Start of Provided records
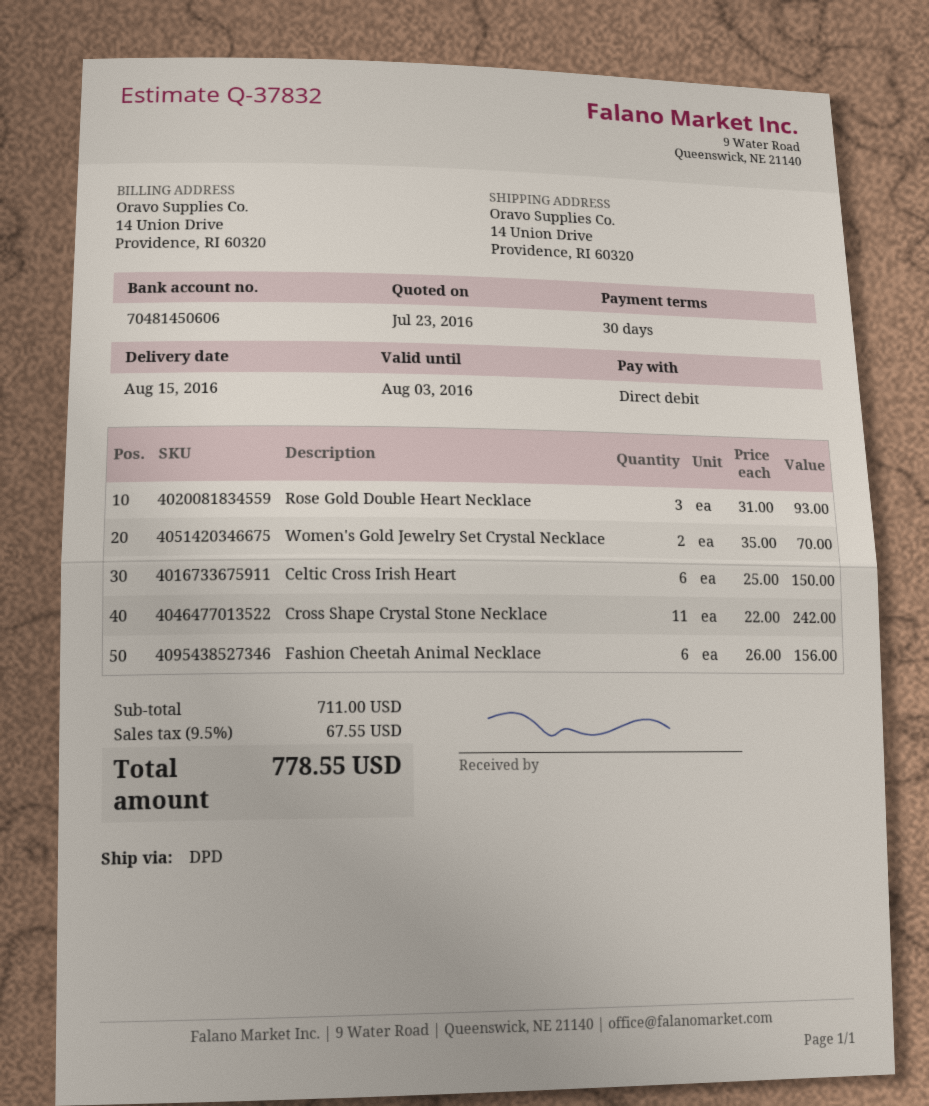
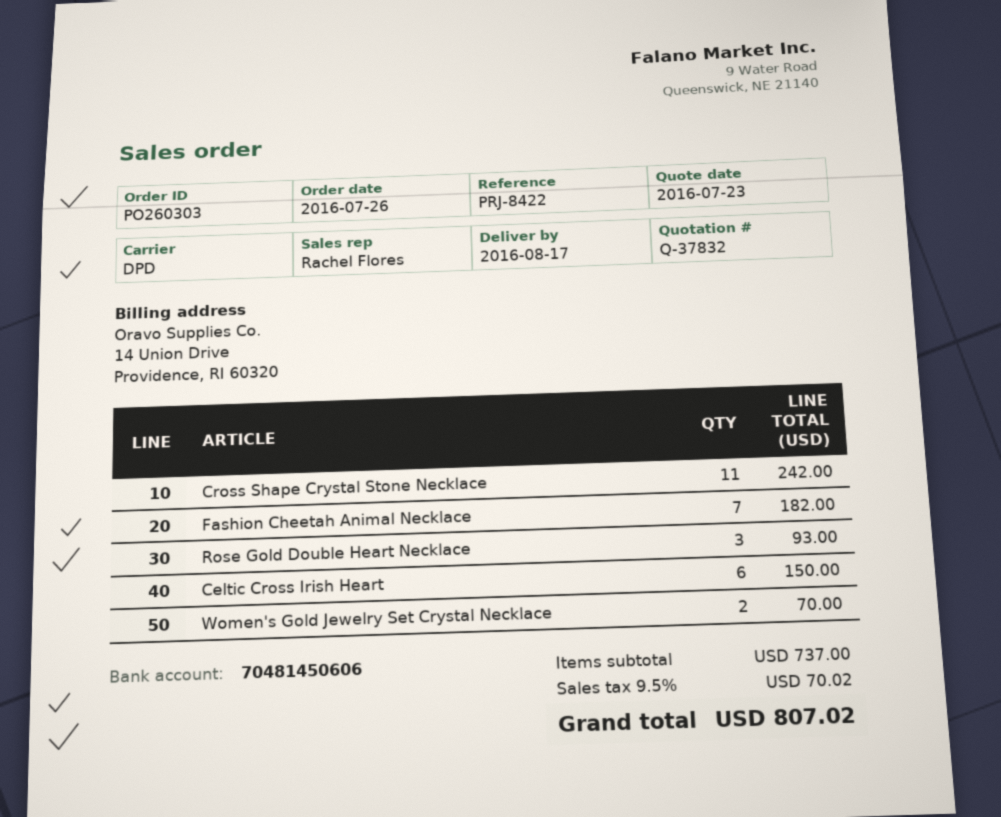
delivery date: 2016-08-15 -> 2016-08-17
Fashion Cheetah Animal Necklace: 6 for 156.00 -> 7 for 182.00
subtotal: 711.00 -> 737.00
tax: 9.5% = 67.55 -> 9.5% = 70.02
total: 778.55 -> 807.02

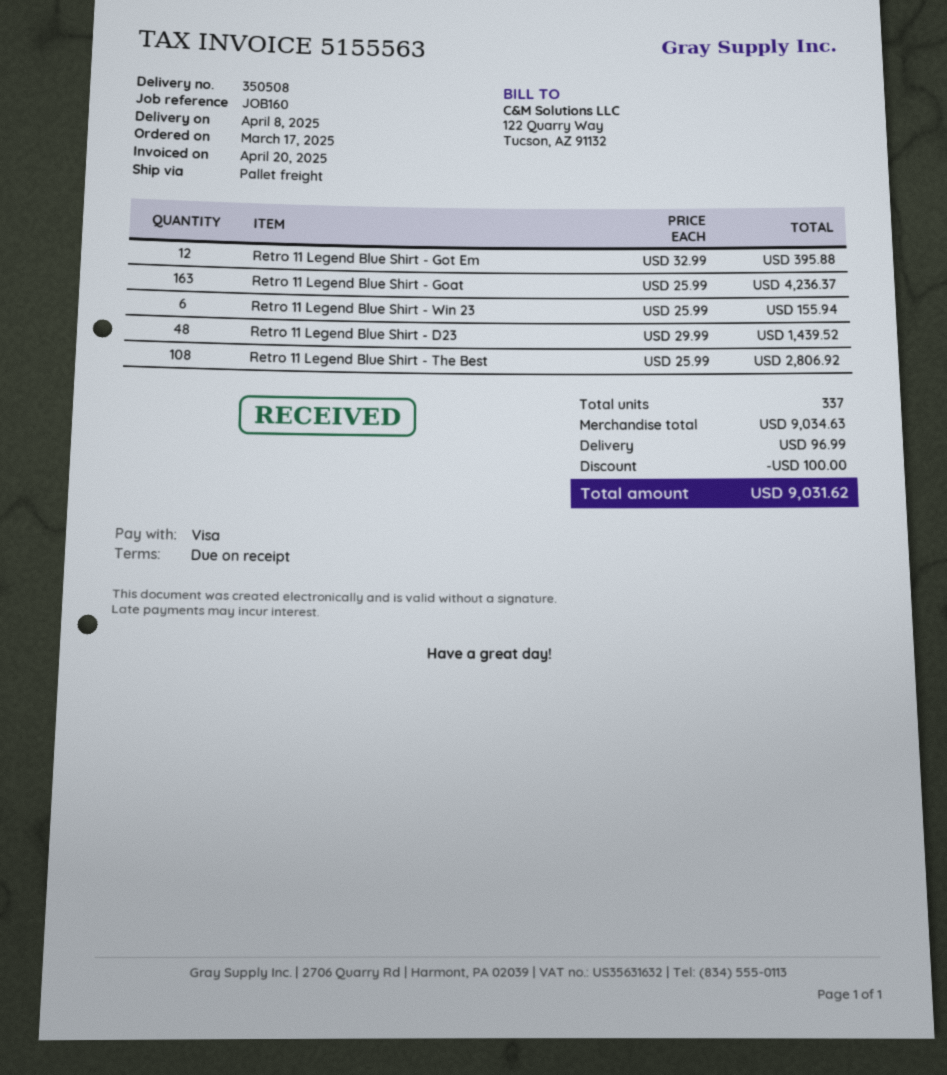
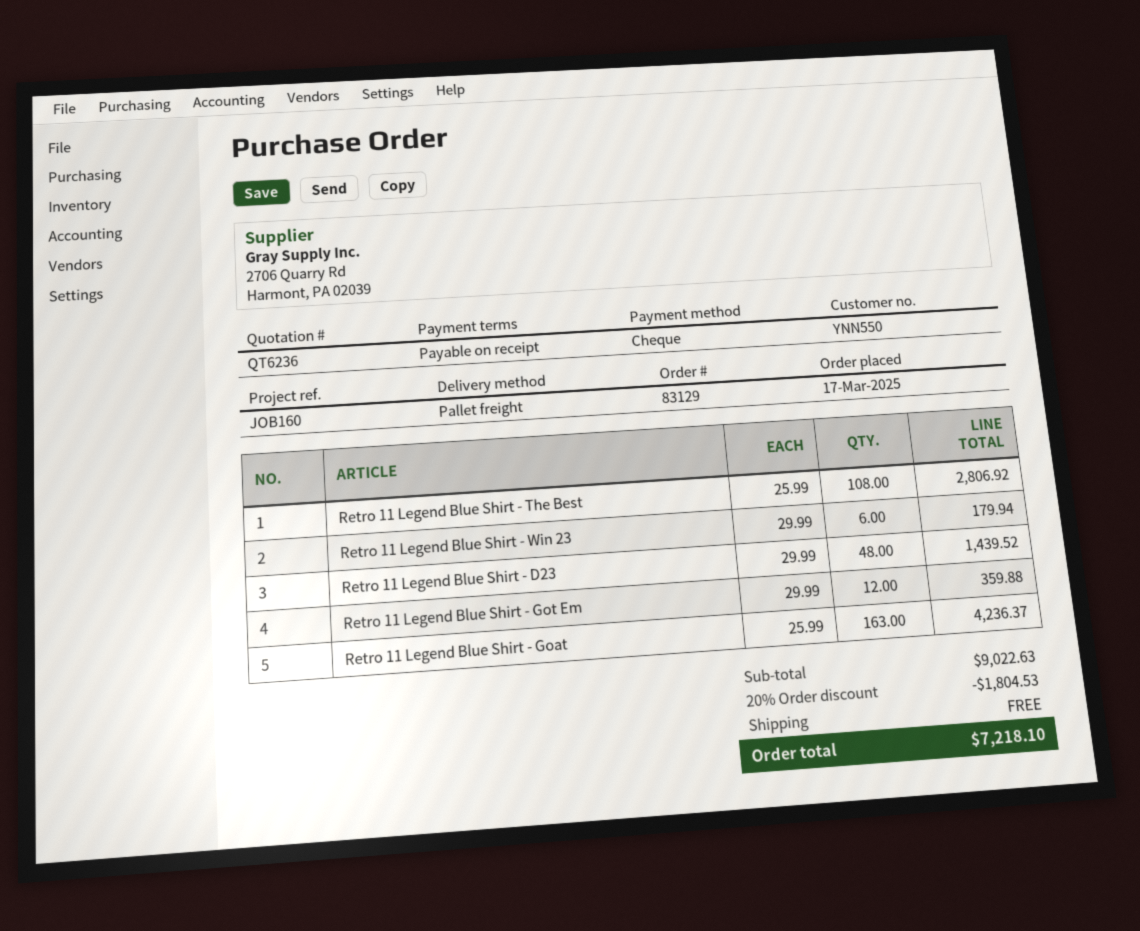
payment method: Visa -> cheque
Retro 11 Legend Blue Shirt - Got Em: 12 x 32.99 = 395.88 -> 12 x 29.99 = 359.88
Retro 11 Legend Blue Shirt - Win 23: 6 x 25.99 = 155.94 -> 6 x 29.99 = 179.94
subtotal: 9034.63 -> 9022.63
discount: 100.00 -> 1804.53
shipping: 96.99 -> 0.00
total: 9031.62 -> 7218.10

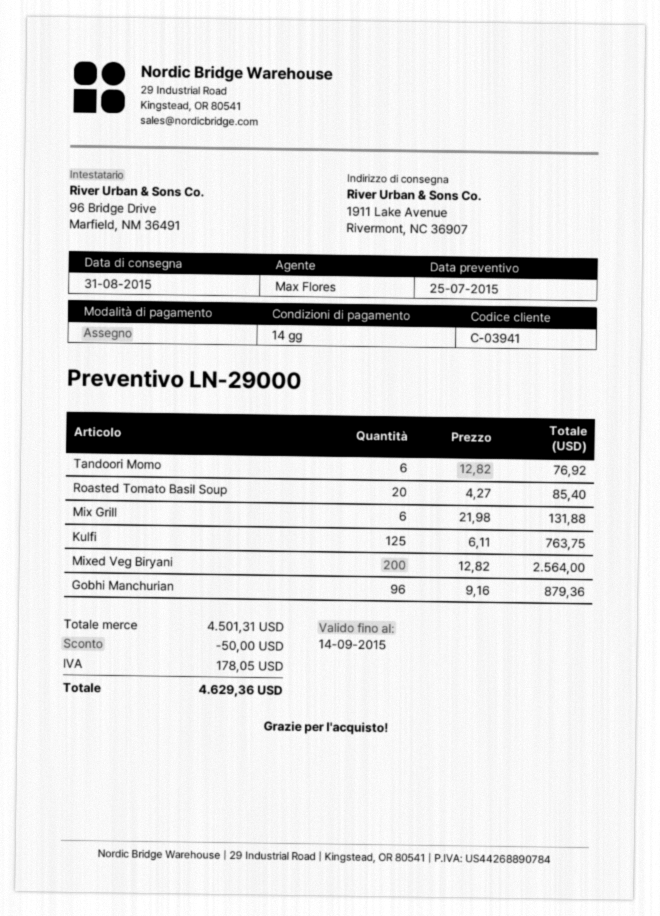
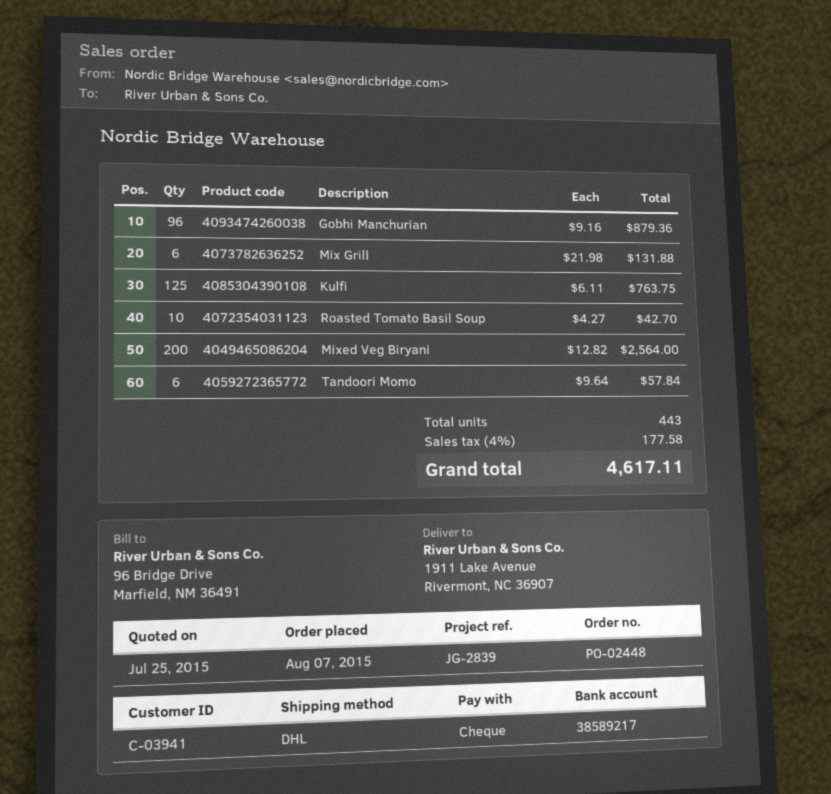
Tandoori Momo: 6 x 12.82 = 76.92 -> 6 x 9.64 = 57.84
Roasted Tomato Basil Soup: 20 x 4.27 = 85.40 -> 10 x 4.27 = 42.70
discount: 50.00 -> none
tax: 178.05 -> 177.58
total: 4629.36 -> 4617.11

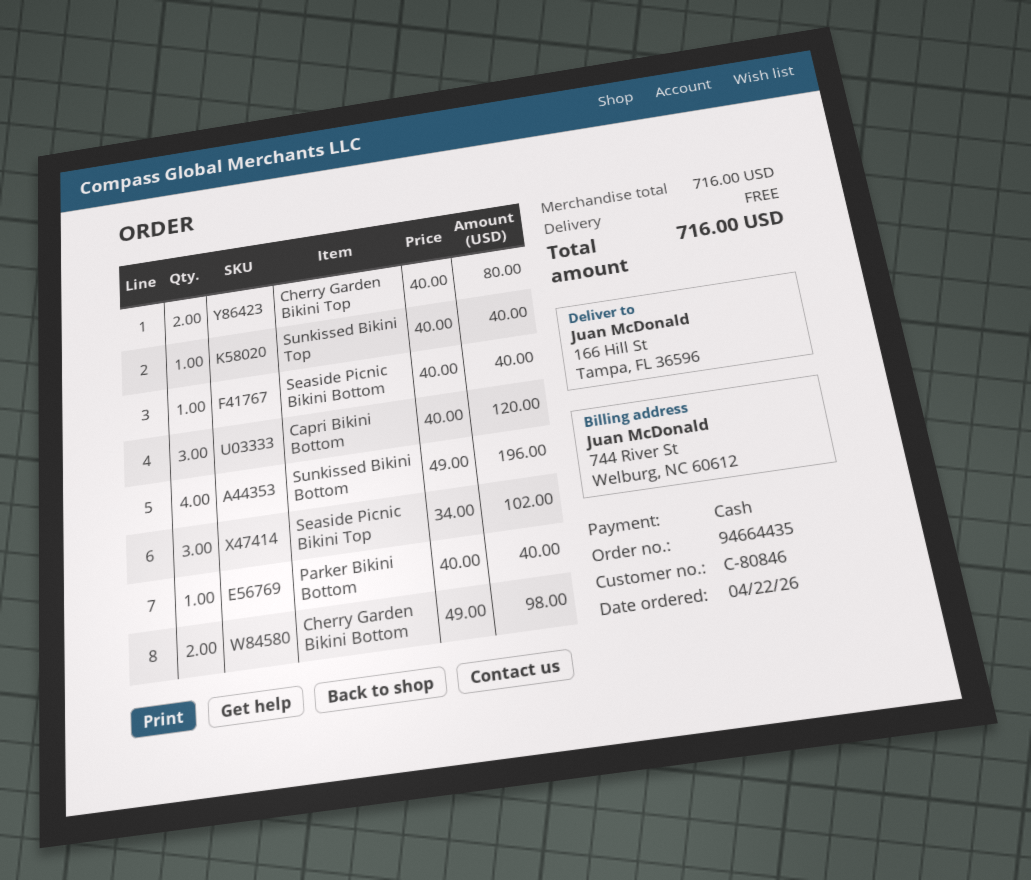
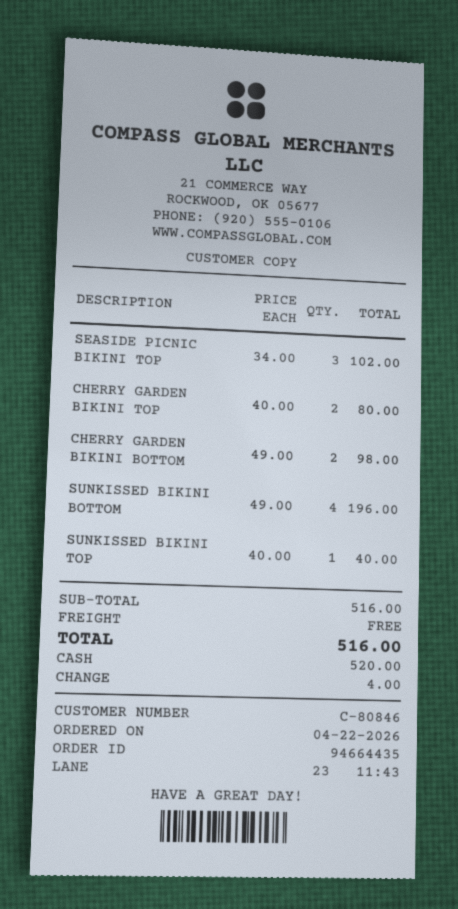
Seaside Picnic Bikini Bottom: 1 x 40.00 = 40.00 -> none
Capri Bikini Bottom: 3 x 40.00 = 120.00 -> none
Parker Bikini Bottom: 1 x 40.00 = 40.00 -> none
subtotal: 716.00 -> 516.00
total: 716.00 -> 516.00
End of Provided records
Copy out each line of the listing that holds the word "Shirt".

Retro 11 Legend Blue Shirt - Got Em: 12 x 32.99 = 395.88 -> 12 x 29.99 = 359.88
Retro 11 Legend Blue Shirt - Win 23: 6 x 25.99 = 155.94 -> 6 x 29.99 = 179.94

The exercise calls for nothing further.